25 April 2026, 10:18

Rücktritt nach Skandal: Berlins Kultursenatorin verlässt ihr Amt wegen Fehlvergabe von Millionen

Plakat aus dem Jahr 1900, das eine Berliner Secession ankündigt und eine Frau in rotem Kleid zeigt, die ein Objekt hält, mit Text zu den Ereignissen.

Rücktritt nach Skandal: Berlins Kultursenatorin verlässt ihr Amt wegen Fehlvergabe von Millionen

Berlins Kultursenatorin Sarah Wedl-Wilson trat am Freitag zurück, nachdem ein Bericht rechtswidrige Mittelvergabe in Projekten zur Bekämpfung von Antisemitismus aufgedeckt hatte. Der Rechnungshof hatte festgestellt, dass Millionenbeträge fehlerhaft verteilt worden waren, was eine politische Welle der Empörung auslöste. CDU-Generalsekretärin Ottilie Klein verteidigte seitdem Bürgermeister Kai Wegner gegen Kritik im Zusammenhang mit dem Skandal.

Der Streit begann, als der Berliner Rechnungshof bekannt gab, dass Gelder, die eigentlich für Initiativen gegen Antisemitismus vorgesehen waren, unrechtmäßig verwendet worden seien. Wedl-Wilson, eine parteilose Senatorin, trat kurz nach Veröffentlichung der Ergebnisse von ihrem Amt zurück. Klein bezeichnete diesen Schritt als "schmerzhaft", äußerte aber "großen Respekt" für ihre Entscheidung und lobte sie als "herausragende Senatorin" mit einem starken Ruf in der Kulturpolitik.

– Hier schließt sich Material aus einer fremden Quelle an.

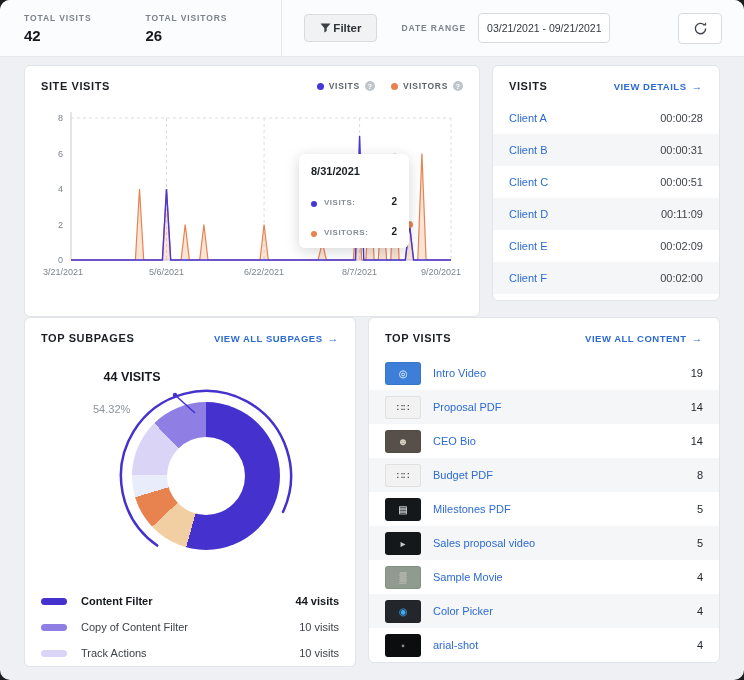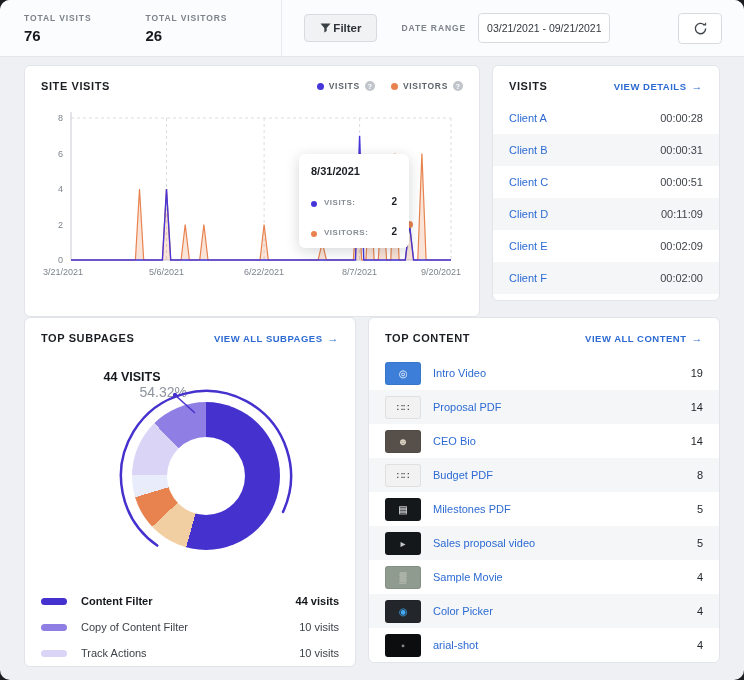--- a/index.html
+++ b/index.html
@@ -83,7 +83,7 @@
   <header class="topbar">
     <div class="stat">
       <div class="stat-label">TOTAL VISITS</div>
-      <div class="stat-value">76</div>
+      <div class="stat-value">42</div>
     </div>
     <div class="stat">
       <div class="stat-label">TOTAL VISITORS</div>

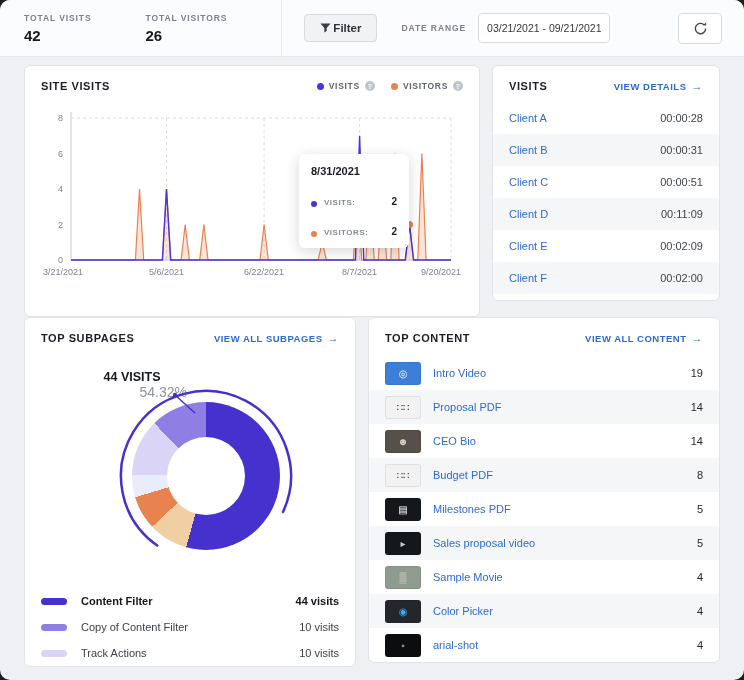--- a/index.html
+++ b/index.html
@@ -250,7 +250,7 @@
 
       <section class="card content-card">
         <div class="card-head">
-          <h2 class="card-title">TOP CONTENT</h2>
+          <h2 class="card-title">TOP VISITS</h2>
           <a href="#" class="card-link">
             <span>VIEW ALL CONTENT</span>
             <span class="arrow">→</span>

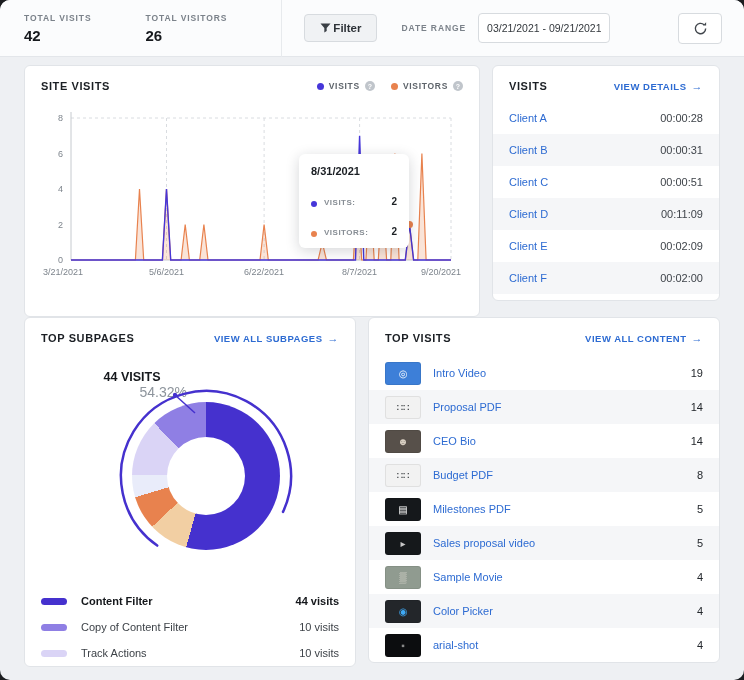--- a/index.html
+++ b/index.html
@@ -59,7 +59,7 @@
   .donut-deco{position:absolute;inset:0;pointer-events:none}
   .callout{position:absolute;left:52px;top:20px;width:110px;text-align:center}
   .callout-visits{font-size:12.5px;font-weight:bold;color:#15181c}
-  .callout-pct{font-size:14px;color:#8d949c;margin-top:0;text-align:right;padding-left:16px}
+  .callout-pct{font-size:11px;color:#8d949c;margin-top:19px;text-align:left;padding-left:16px}
   .slrow{display:flex;align-items:center;height:26px;padding:0 16px;font-size:11px}
   .slpill{width:26px;height:7px;border-radius:4px;margin-right:14px;flex:none}
   .sllabel{flex:1;color:#3d4248}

Klein wies Vorwürfe zurück, der Skandal werfe ein schlechtes Licht auf Bürgermeister Wegner, und nannte solche Anschuldigungen "unbegründet". Auch Gerüchte über Spannungen zwischen der CDU und dem regierenden SPD-Partner wies sie zurück. Der SPD-Kandidat Steffen Krach "spreche weder für die Koalition noch habe er heute eine landespolitische Funktion", betonte sie. Angriffe von Oppositionspolitikern und Krach tat sie als "Wahlkampfgeplänkel" und einen "durchsichtigen Schachzug" ab, um politischen Vorteil zu schaffen.

Mit Blick auf die eigentliche Problematik unterstrich Klein die Notwendigkeit, die Mittel korrekt umzulenken. "Unsere Priorität muss nun sein, dass diese Gelder dorthin fließen, wo sie gebraucht werden – in die Gemeinschaft", sagte sie und forderte eine erneute Anstrengung im Kampf gegen Antisemitismus in der gesamten Stadt.

Wedl-Wilsons Rücktritt folgt auf die Enthüllungen des Rechnungshofs über die rechtswidrige Mittelvergabe, während Klein Wegner und die Koalition entschlossen in Schutz nimmt. Die Folgen des Skandals haben die Forderungen nach mehr Transparenz und einer korrekten Verwendung der Ressourcen in der Antisemitismusprävention neu entfacht. Die nächsten Schritte werden zeigen, wie die Stadt sowohl die Fehler bei der Mittelvergabe als auch den größeren Kampf gegen Diskriminierung angeht.